In the case it came with and on my belt. I pull it out to use it every time and don’t keep it on any kind of lanyard. I have also kept it in a quiver pocket.
One of our shooters has a retracting case/holder that is an armband. He’s right handed and wears it on his left upper arm. Looks interesting and he likes it. I had not seen one like that and have no idea where it came from. Good luck.


----------



## ShastaRN (Apr 23, 2017)

Off my Bino Harness


----------



## ruffjason (May 20, 2018)

Hooked to side of bino harness with a retractable teather so i don't lose it.
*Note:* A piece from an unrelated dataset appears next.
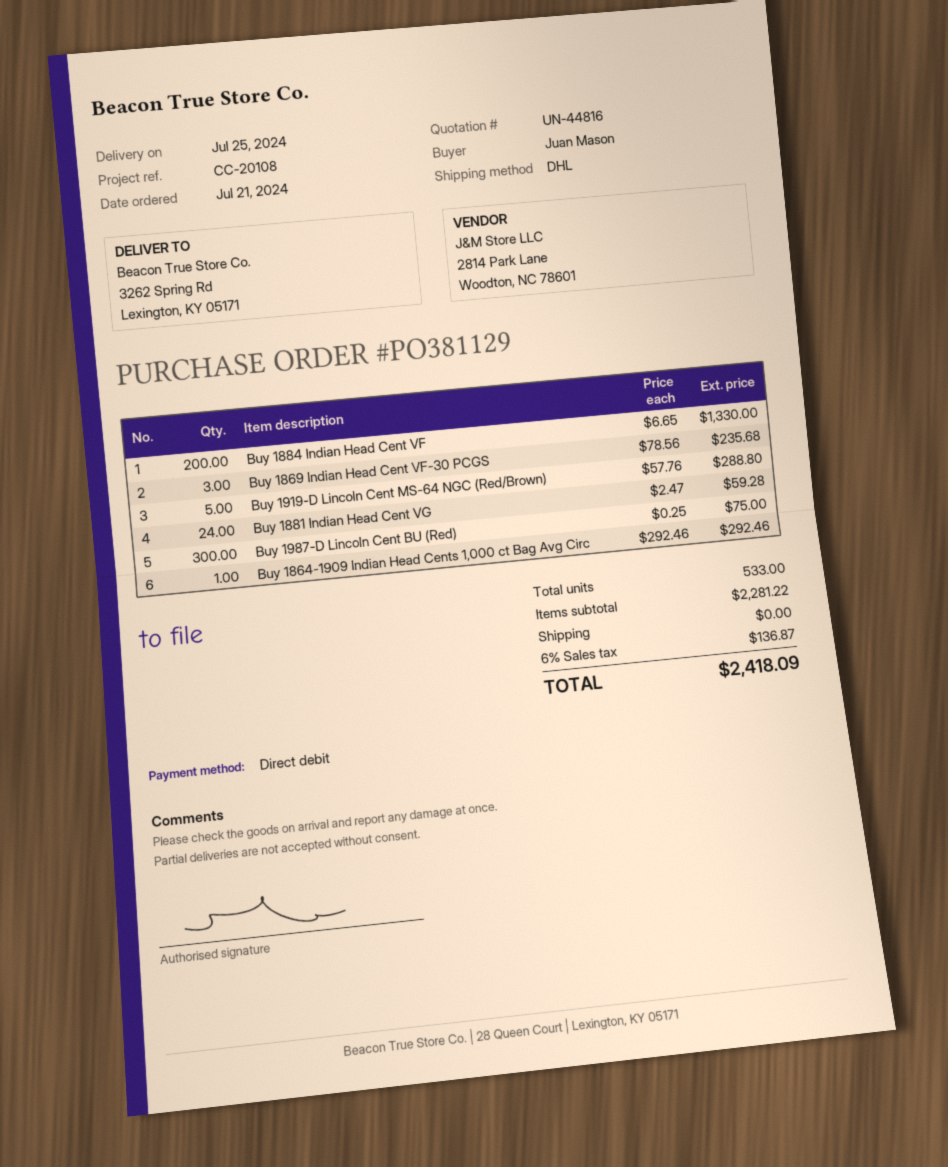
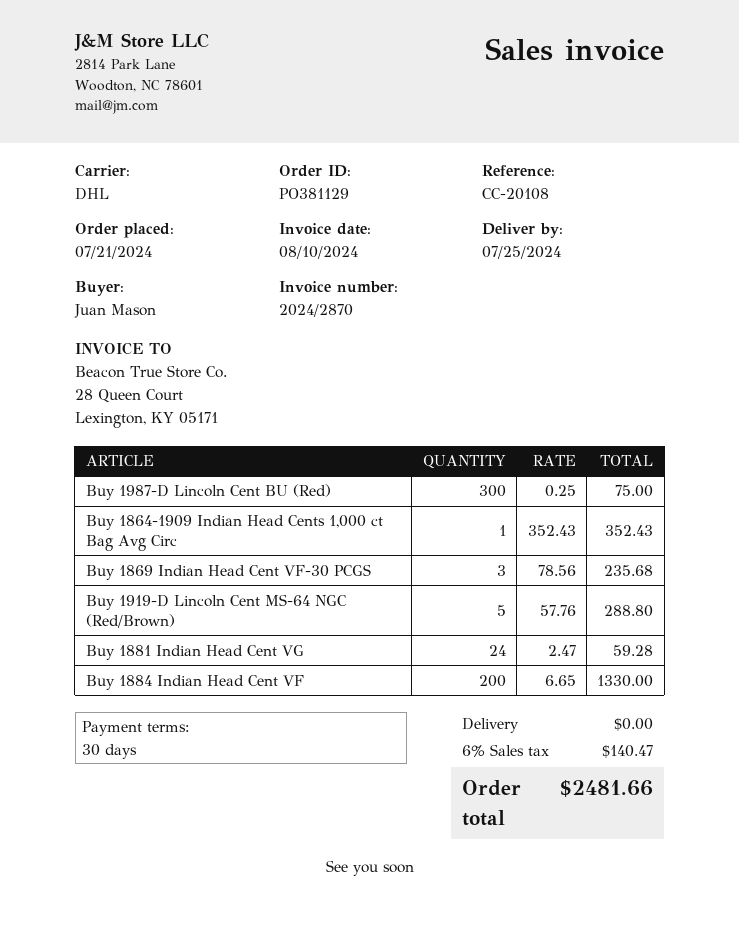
Buy 1864-1909 Indian Head Cents 1,000 ct Bag Avg Circ: 1 x 292.46 = 292.46 -> 1 x 352.43 = 352.43
tax: 6% = 136.87 -> 6% = 140.47
total: 2418.09 -> 2481.66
Sent from my SM-G973U using Tapatalk


----------



## Brandman99 (Apr 7, 2019)

I keep mine in my front pocket.


----------



## MisterGrubbs (Sep 11, 2009)

3d course, finder is back pocket, binos across chest.


----------



## dskav (Feb 20, 2018)

can't beat the badlands bino d-mag IMO. built in range finder compartment below the binos


----------



## MSGLITT (Oct 23, 2017)

I love the crooked horn outfitter products works well for me.


----------



## jonhays70 (Nov 29, 2013)

I keep mine attached to my field quiver.


----------



## Methodman (Feb 15, 2015)

Around my neck. Just above the binos, (when I where binos) Same as hunting... I can hold the bow with my left hand...range, drop the range finder, and click click in the the loop, Very little wasted time and movement. The trick is mounting high enough so u dont bump binos and low enough so you have enough lanyard to comfortable reach your eye


----------



## Dino757 (Jul 2, 2016)

Pouch it came with on my belt.


----------



## chasingCObulls (Mar 10, 2018)

I use the push alpha pack for 3D and it freakin rocks. Holds everything and out of my way. I use a rick young side sling for binos.


----------



## sdfuller (Jan 28, 2017)

I use a HSGI handcuff pouch. No cover on top but easy in & out and never falls out.


----------



## Lenny308 (Dec 6, 2019)

I keep mine in a pouch on my belt. Usually around on my back so it’s out of the way.


----------



## wheelie (Mar 2, 2009)

Two Camera pouchs, one on each hip quiver belt. Switch it back and forth between my two hip quivers. If I dont take range finder I have extra space for storage. CHEERS!


----------



## slamnationalley (Jul 5, 2007)

I just tied it to one of the straps of my bino harness. It's close at hand and stays out of the way when shooting.


----------



## Aliveandfree (Mar 28, 2019)

homemade paracord strap across my body and over my shoulder and it works great.


----------



## wannaBelkhuntin (Jul 3, 2006)

For my bino's I have used a crooked horn bino harness and I also have the Badlands bino harness case but in the end I bought a paracord strap that I put my left arm through and around my neck. When shooting 3-D I can just drop it and it falls to my left side hip out of the way. I still use the bino harnesses for hunting though. As far as my range finder is concerned I have the Crooked Horn pouch that I believe connects to the bino harness, to clumsy for me. I have 2 different retractable devices also, again not for me. I finally ended up with a cheap Bushnell rangefinder pouch with a magnetic catch and a carabiner that I attach to my belt loop. Works great and it is out of my way when clipped to my front right belt loop.


----------



## ILOutdoorsman (Dec 21, 2019)

I wear mine on my belt with the holder it came with, but may make a lanyard style out of paracord with as swivel. 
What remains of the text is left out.